**What to work on:**
Word for word, reproduce the records that follow.

Revision tracking records:
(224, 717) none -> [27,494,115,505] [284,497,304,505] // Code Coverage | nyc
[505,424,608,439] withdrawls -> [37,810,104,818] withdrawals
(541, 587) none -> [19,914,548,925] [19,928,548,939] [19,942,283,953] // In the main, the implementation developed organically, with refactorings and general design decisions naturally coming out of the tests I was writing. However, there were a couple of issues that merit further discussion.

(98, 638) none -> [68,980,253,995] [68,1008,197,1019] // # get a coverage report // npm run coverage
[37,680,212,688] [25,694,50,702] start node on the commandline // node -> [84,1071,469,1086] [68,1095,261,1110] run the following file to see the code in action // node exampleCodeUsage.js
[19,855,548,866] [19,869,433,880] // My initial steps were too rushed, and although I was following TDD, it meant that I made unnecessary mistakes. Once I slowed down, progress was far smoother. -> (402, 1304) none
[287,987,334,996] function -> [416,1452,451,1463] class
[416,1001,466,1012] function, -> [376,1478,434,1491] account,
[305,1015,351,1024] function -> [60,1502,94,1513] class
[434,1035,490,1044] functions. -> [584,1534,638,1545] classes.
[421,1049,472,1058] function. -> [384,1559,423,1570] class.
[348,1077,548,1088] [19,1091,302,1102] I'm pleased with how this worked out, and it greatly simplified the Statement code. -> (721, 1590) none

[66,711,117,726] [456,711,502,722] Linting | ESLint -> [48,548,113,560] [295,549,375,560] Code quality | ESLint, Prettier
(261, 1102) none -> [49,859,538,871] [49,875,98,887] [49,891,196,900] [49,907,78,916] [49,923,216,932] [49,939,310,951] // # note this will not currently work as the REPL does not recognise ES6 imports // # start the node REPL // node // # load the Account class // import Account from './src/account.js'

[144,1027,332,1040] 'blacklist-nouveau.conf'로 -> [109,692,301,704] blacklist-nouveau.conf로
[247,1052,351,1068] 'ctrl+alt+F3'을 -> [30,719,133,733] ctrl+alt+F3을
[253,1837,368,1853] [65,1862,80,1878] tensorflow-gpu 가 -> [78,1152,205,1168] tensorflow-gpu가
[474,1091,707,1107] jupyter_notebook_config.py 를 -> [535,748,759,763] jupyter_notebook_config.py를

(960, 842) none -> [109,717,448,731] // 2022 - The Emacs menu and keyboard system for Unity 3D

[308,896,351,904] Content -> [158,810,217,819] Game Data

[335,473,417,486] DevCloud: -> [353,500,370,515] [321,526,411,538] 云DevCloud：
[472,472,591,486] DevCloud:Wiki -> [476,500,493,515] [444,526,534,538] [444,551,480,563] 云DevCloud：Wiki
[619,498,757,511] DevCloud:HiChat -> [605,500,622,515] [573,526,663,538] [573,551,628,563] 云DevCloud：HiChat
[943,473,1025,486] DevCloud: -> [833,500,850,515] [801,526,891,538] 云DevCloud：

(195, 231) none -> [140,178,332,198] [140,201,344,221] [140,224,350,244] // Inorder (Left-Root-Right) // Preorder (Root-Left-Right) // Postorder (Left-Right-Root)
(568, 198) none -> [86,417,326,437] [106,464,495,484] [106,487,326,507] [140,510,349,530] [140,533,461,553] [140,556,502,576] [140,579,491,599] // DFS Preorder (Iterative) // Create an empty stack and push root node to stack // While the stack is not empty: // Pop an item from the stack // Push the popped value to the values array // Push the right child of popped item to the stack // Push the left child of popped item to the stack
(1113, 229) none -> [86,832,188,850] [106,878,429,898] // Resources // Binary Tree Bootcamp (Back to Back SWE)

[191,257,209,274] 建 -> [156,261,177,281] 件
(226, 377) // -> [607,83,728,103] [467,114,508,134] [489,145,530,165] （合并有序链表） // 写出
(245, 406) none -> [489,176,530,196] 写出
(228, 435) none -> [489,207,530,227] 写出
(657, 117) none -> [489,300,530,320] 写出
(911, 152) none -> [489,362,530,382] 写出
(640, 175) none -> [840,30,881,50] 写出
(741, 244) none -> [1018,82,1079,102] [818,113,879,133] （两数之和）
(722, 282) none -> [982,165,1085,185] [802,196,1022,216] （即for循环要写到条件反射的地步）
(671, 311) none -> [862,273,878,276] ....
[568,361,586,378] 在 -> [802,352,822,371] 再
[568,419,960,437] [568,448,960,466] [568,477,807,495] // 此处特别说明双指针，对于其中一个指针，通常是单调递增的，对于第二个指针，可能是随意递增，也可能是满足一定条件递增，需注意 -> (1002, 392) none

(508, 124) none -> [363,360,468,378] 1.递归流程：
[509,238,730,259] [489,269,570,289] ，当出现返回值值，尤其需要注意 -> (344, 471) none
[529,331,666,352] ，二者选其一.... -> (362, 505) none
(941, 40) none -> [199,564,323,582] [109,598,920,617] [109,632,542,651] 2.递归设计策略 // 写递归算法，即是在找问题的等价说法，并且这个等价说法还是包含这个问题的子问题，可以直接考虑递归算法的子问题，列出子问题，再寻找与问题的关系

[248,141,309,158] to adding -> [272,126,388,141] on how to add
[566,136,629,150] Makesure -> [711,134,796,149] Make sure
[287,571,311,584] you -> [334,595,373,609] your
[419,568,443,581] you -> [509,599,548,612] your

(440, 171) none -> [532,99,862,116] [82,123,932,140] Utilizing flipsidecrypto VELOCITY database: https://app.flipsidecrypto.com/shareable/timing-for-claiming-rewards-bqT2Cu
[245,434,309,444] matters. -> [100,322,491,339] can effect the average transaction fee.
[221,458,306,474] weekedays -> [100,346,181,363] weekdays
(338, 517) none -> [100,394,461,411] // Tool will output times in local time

**Output:**
(224, 717) none -> [27,494,115,505] [284,497,304,505] // Code Coverage | nyc
[505,424,608,439] withdrawls -> [37,810,104,818] withdrawals
(541, 587) none -> [19,914,548,925] [19,928,548,939] [19,942,283,953] // In the main, the implementation developed organically, with refactorings and general design decisions naturally coming out of the tests I was writing. However, there were a couple of issues that merit further discussion.

(98, 638) none -> [68,980,253,995] [68,1008,197,1019] // # get a coverage report // npm run coverage
[37,680,212,688] [25,694,50,702] start node on the commandline // node -> [84,1071,469,1086] [68,1095,261,1110] run the following file to see the code in action // node exampleCodeUsage.js
[19,855,548,866] [19,869,433,880] // My initial steps were too rushed, and although I was following TDD, it meant that I made unnecessary mistakes. Once I slowed down, progress was far smoother. -> (402, 1304) none
[287,987,334,996] function -> [416,1452,451,1463] class
[416,1001,466,1012] function, -> [376,1478,434,1491] account,
[305,1015,351,1024] function -> [60,1502,94,1513] class
[434,1035,490,1044] functions. -> [584,1534,638,1545] classes.
[421,1049,472,1058] function. -> [384,1559,423,1570] class.
[348,1077,548,1088] [19,1091,302,1102] I'm pleased with how this worked out, and it greatly simplified the Statement code. -> (721, 1590) none

[66,711,117,726] [456,711,502,722] Linting | ESLint -> [48,548,113,560] [295,549,375,560] Code quality | ESLint, Prettier
(261, 1102) none -> [49,859,538,871] [49,875,98,887] [49,891,196,900] [49,907,78,916] [49,923,216,932] [49,939,310,951] // # note this will not currently work as the REPL does not recognise ES6 imports // # start the node REPL // node // # load the Account class // import Account from './src/account.js'

[144,1027,332,1040] 'blacklist-nouveau.conf'로 -> [109,692,301,704] blacklist-nouveau.conf로
[247,1052,351,1068] 'ctrl+alt+F3'을 -> [30,719,133,733] ctrl+alt+F3을
[253,1837,368,1853] [65,1862,80,1878] tensorflow-gpu 가 -> [78,1152,205,1168] tensorflow-gpu가
[474,1091,707,1107] jupyter_notebook_config.py 를 -> [535,748,759,763] jupyter_notebook_config.py를

(960, 842) none -> [109,717,448,731] // 2022 - The Emacs menu and keyboard system for Unity 3D

[308,896,351,904] Content -> [158,810,217,819] Game Data

[335,473,417,486] DevCloud: -> [353,500,370,515] [321,526,411,538] 云DevCloud：
[472,472,591,486] DevCloud:Wiki -> [476,500,493,515] [444,526,534,538] [444,551,480,563] 云DevCloud：Wiki
[619,498,757,511] DevCloud:HiChat -> [605,500,622,515] [573,526,663,538] [573,551,628,563] 云DevCloud：HiChat
[943,473,1025,486] DevCloud: -> [833,500,850,515] [801,526,891,538] 云DevCloud：

(195, 231) none -> [140,178,332,198] [140,201,344,221] [140,224,350,244] // Inorder (Left-Root-Right) // Preorder (Root-Left-Right) // Postorder (Left-Right-Root)
(568, 198) none -> [86,417,326,437] [106,464,495,484] [106,487,326,507] [140,510,349,530] [140,533,461,553] [140,556,502,576] [140,579,491,599] // DFS Preorder (Iterative) // Create an empty stack and push root node to stack // While the stack is not empty: // Pop an item from the stack // Push the popped value to the values array // Push the right child of popped item to the stack // Push the left child of popped item to the stack
(1113, 229) none -> [86,832,188,850] [106,878,429,898] // Resources // Binary Tree Bootcamp (Back to Back SWE)

[191,257,209,274] 建 -> [156,261,177,281] 件
(226, 377) // -> [607,83,728,103] [467,114,508,134] [489,145,530,165] （合并有序链表） // 写出
(245, 406) none -> [489,176,530,196] 写出
(228, 435) none -> [489,207,530,227] 写出
(657, 117) none -> [489,300,530,320] 写出
(911, 152) none -> [489,362,530,382] 写出
(640, 175) none -> [840,30,881,50] 写出
(741, 244) none -> [1018,82,1079,102] [818,113,879,133] （两数之和）
(722, 282) none -> [982,165,1085,185] [802,196,1022,216] （即for循环要写到条件反射的地步）
(671, 311) none -> [862,273,878,276] ....
[568,361,586,378] 在 -> [802,352,822,371] 再
[568,419,960,437] [568,448,960,466] [568,477,807,495] // 此处特别说明双指针，对于其中一个指针，通常是单调递增的，对于第二个指针，可能是随意递增，也可能是满足一定条件递增，需注意 -> (1002, 392) none

(508, 124) none -> [363,360,468,378] 1.递归流程：
[509,238,730,259] [489,269,570,289] ，当出现返回值值，尤其需要注意 -> (344, 471) none
[529,331,666,352] ，二者选其一.... -> (362, 505) none
(941, 40) none -> [199,564,323,582] [109,598,920,617] [109,632,542,651] 2.递归设计策略 // 写递归算法，即是在找问题的等价说法，并且这个等价说法还是包含这个问题的子问题，可以直接考虑递归算法的子问题，列出子问题，再寻找与问题的关系

[248,141,309,158] to adding -> [272,126,388,141] on how to add
[566,136,629,150] Makesure -> [711,134,796,149] Make sure
[287,571,311,584] you -> [334,595,373,609] your
[419,568,443,581] you -> [509,599,548,612] your

(440, 171) none -> [532,99,862,116] [82,123,932,140] Utilizing flipsidecrypto VELOCITY database: https://app.flipsidecrypto.com/shareable/timing-for-claiming-rewards-bqT2Cu
[245,434,309,444] matters. -> [100,322,491,339] can effect the average transaction fee.
[221,458,306,474] weekedays -> [100,346,181,363] weekdays
(338, 517) none -> [100,394,461,411] // Tool will output times in local time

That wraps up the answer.